#### YOUR INSTRUCTIONS
In the listing below, find the line holding "LaranjinhaBaby Girls Grey" and the line holding "Dolce & GabbanaBlue". Write out those two lines and all lines between, exactly, and nothing more.

+++ GIVEN RECORDS +++

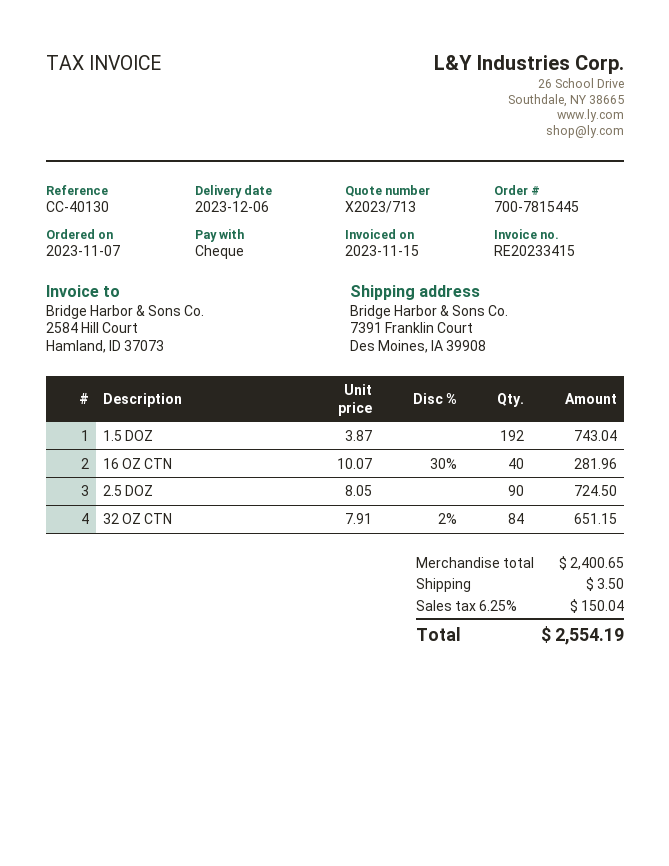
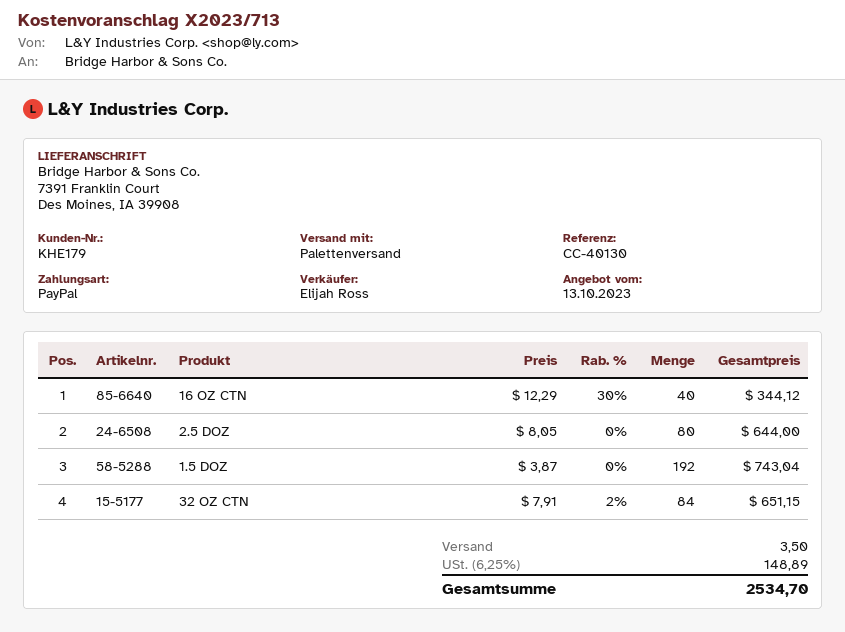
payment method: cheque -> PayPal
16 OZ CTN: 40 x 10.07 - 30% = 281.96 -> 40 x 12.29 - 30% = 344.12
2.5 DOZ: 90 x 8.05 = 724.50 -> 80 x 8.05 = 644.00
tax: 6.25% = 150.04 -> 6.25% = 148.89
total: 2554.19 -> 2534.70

+++
+++ GIVEN RECORDS +++

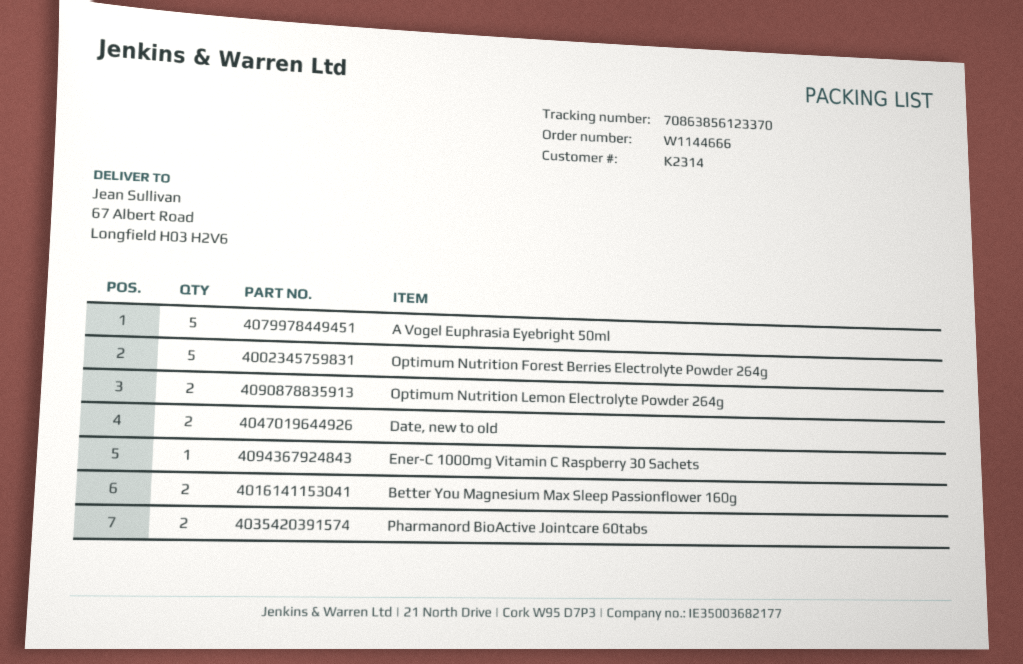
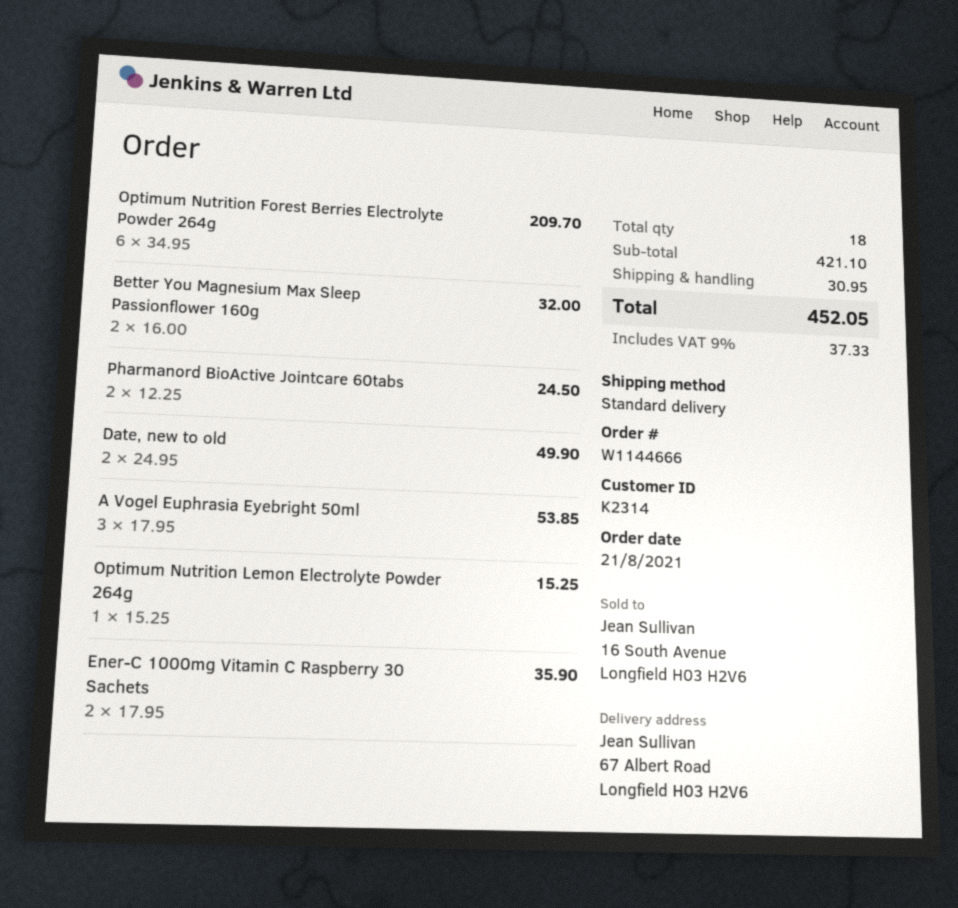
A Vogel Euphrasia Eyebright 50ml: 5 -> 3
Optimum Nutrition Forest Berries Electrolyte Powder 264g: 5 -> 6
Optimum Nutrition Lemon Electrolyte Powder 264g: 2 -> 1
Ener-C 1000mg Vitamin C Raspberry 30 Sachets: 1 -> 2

+++
+++ GIVEN RECORDS +++

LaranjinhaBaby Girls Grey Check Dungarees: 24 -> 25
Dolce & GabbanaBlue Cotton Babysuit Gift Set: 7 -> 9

+++

#### TASK RESULT
LaranjinhaBaby Girls Grey Check Dungarees: 24 -> 25
Dolce & GabbanaBlue Cotton Babysuit Gift Set: 7 -> 9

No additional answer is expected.